* **PROBLEM DETAILS**
Could you retype the records below exactly as they appear, skipping any pictures?

* **DATA UNDER STUDY**
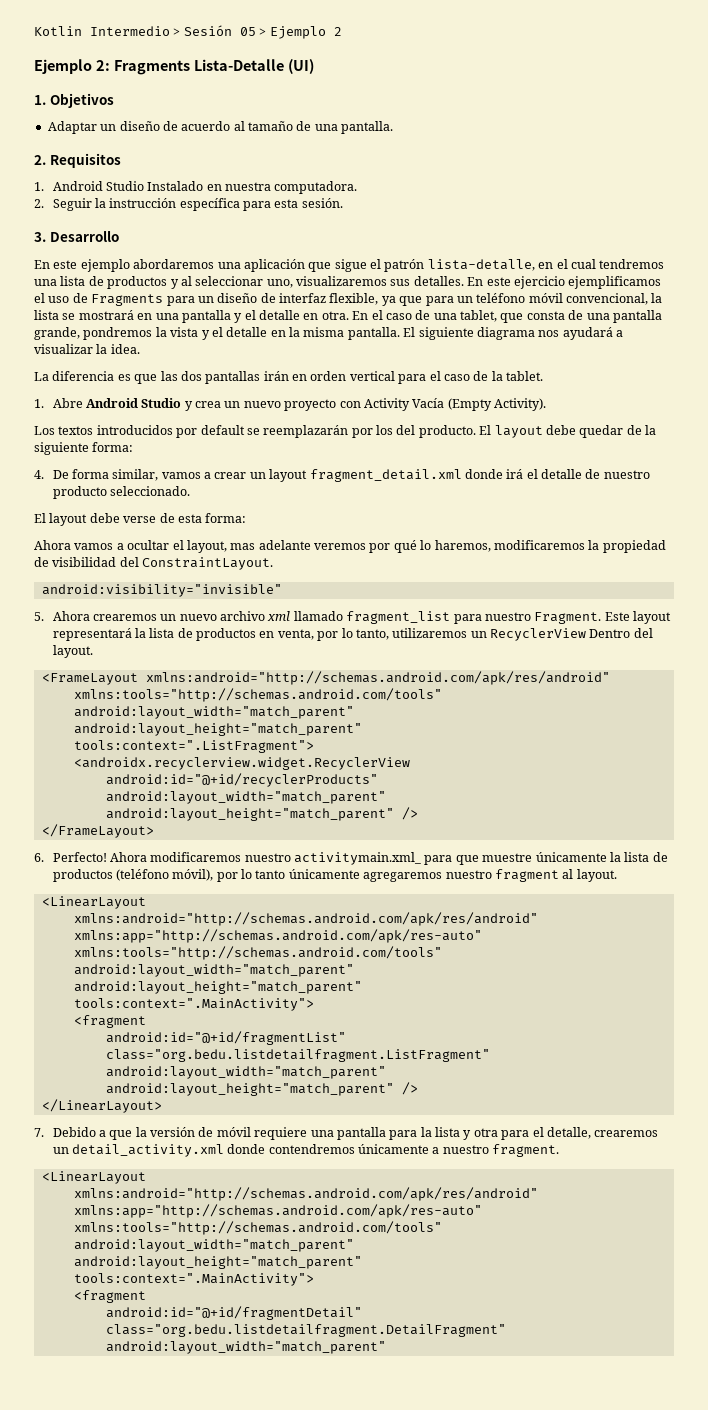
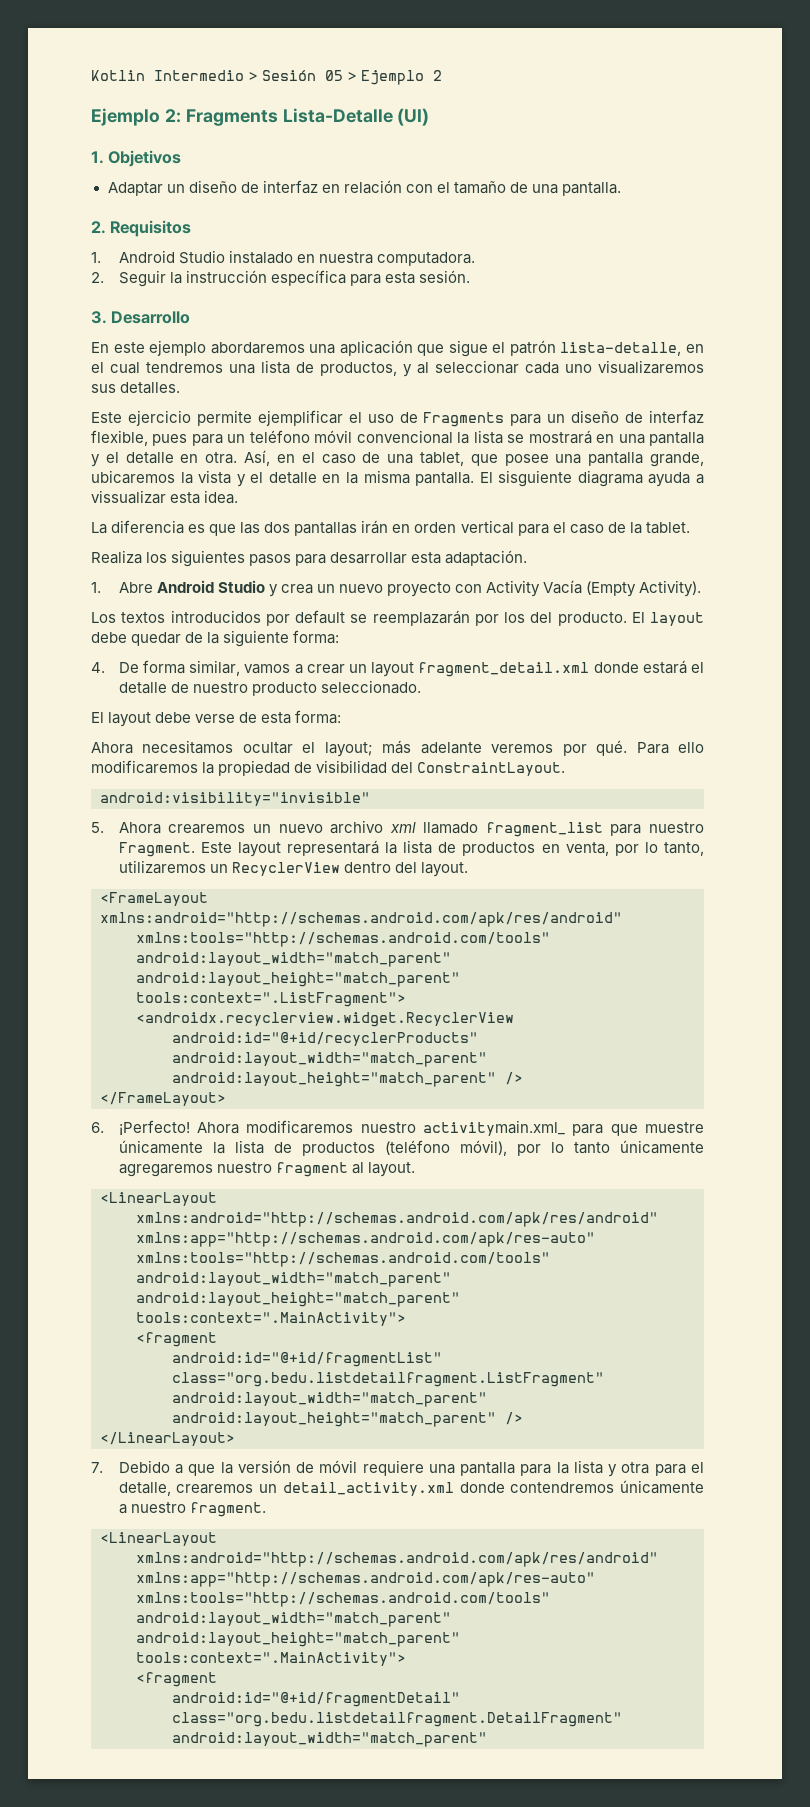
[181,121,245,131] acuerdo al -> [262,180,450,194] interfaz en relación con el
[147,181,204,191] Instalado -> [228,250,293,264] instalado
[107,276,168,289] productos -> [320,362,397,376] productos,
[266,279,293,288] uno, -> [525,362,592,374] cada uno
[467,276,662,289] En este ejercicio ejemplificamos -> [91,410,343,426] // Este ejercicio permite ejemplificar
[381,296,423,306] ya que -> [152,434,188,446] pues
[566,293,648,305] convencional, -> [356,430,453,444] convencional
[352,311,369,320] En -> [244,450,295,466] Así, en
[526,310,584,320] consta de -> [504,454,549,466] posee
[83,327,153,340] pondremos -> [91,470,175,484] ubicaremos
[418,327,623,340] [34,344,108,354] siguiente diagrama nos ayudará a visualizar la -> [498,470,704,487] [91,490,201,504] sisguiente diagrama ayuda a vissualizar esta
(543, 376) none -> [91,550,528,567] // Realiza los siguientes pasos para desarrollar esta adaptación.
[506,469,524,479] irá -> [642,660,687,674] estará
[74,540,491,553] vamos a ocultar el layout, mas adelante veremos por qué lo haremos, -> [142,740,704,757] necesitamos ocultar el layout; más adelante veremos por qué. Para ello
[589,629,631,638] Dentro -> [343,862,391,873] dentro
[52,852,107,862] Perfecto! -> [118,1120,190,1136] ¡Perfecto!

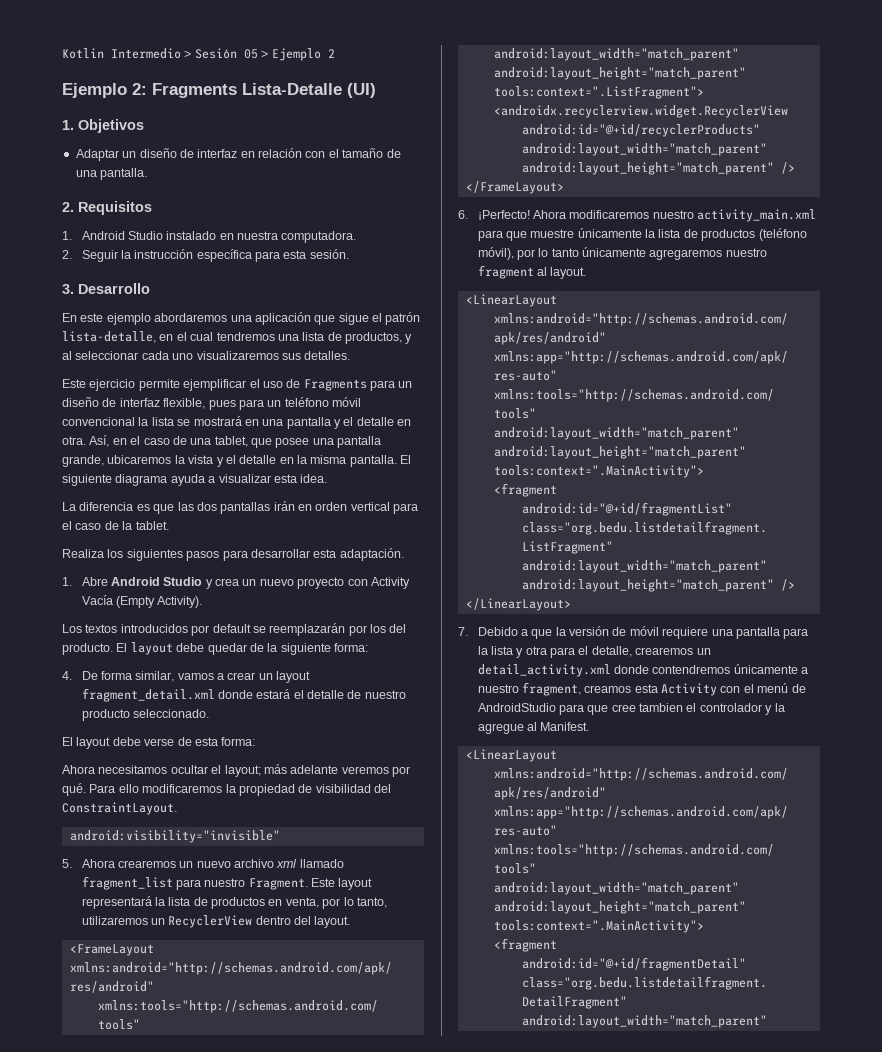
[498,470,573,487] sisguiente -> [62,474,112,486] siguiente
[91,490,166,504] vissualizar -> [218,474,271,483] visualizar
[423,1120,566,1136] activitymain.xml_ -> [697,209,817,222] activity_main.xml
[189,1502,266,1517] fragment. -> [521,682,806,696] [477,703,785,715] [477,722,590,734] fragment, creamos esta Activity con el menú de AndroidStudio para que cree tambien el controlador y la agregue al Manifest.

* **FINISHED TASK**
[181,121,245,131] acuerdo al -> [262,180,450,194] interfaz en relación con el
[147,181,204,191] Instalado -> [228,250,293,264] instalado
[107,276,168,289] productos -> [320,362,397,376] productos,
[266,279,293,288] uno, -> [525,362,592,374] cada uno
[467,276,662,289] En este ejercicio ejemplificamos -> [91,410,343,426] // Este ejercicio permite ejemplificar
[381,296,423,306] ya que -> [152,434,188,446] pues
[566,293,648,305] convencional, -> [356,430,453,444] convencional
[352,311,369,320] En -> [244,450,295,466] Así, en
[526,310,584,320] consta de -> [504,454,549,466] posee
[83,327,153,340] pondremos -> [91,470,175,484] ubicaremos
[418,327,623,340] [34,344,108,354] siguiente diagrama nos ayudará a visualizar la -> [498,470,704,487] [91,490,201,504] sisguiente diagrama ayuda a vissualizar esta
(543, 376) none -> [91,550,528,567] // Realiza los siguientes pasos para desarrollar esta adaptación.
[506,469,524,479] irá -> [642,660,687,674] estará
[74,540,491,553] vamos a ocultar el layout, mas adelante veremos por qué lo haremos, -> [142,740,704,757] necesitamos ocultar el layout; más adelante veremos por qué. Para ello
[589,629,631,638] Dentro -> [343,862,391,873] dentro
[52,852,107,862] Perfecto! -> [118,1120,190,1136] ¡Perfecto!

[498,470,573,487] sisguiente -> [62,474,112,486] siguiente
[91,490,166,504] vissualizar -> [218,474,271,483] visualizar
[423,1120,566,1136] activitymain.xml_ -> [697,209,817,222] activity_main.xml
[189,1502,266,1517] fragment. -> [521,682,806,696] [477,703,785,715] [477,722,590,734] fragment, creamos esta Activity con el menú de AndroidStudio para que cree tambien el controlador y la agregue al Manifest.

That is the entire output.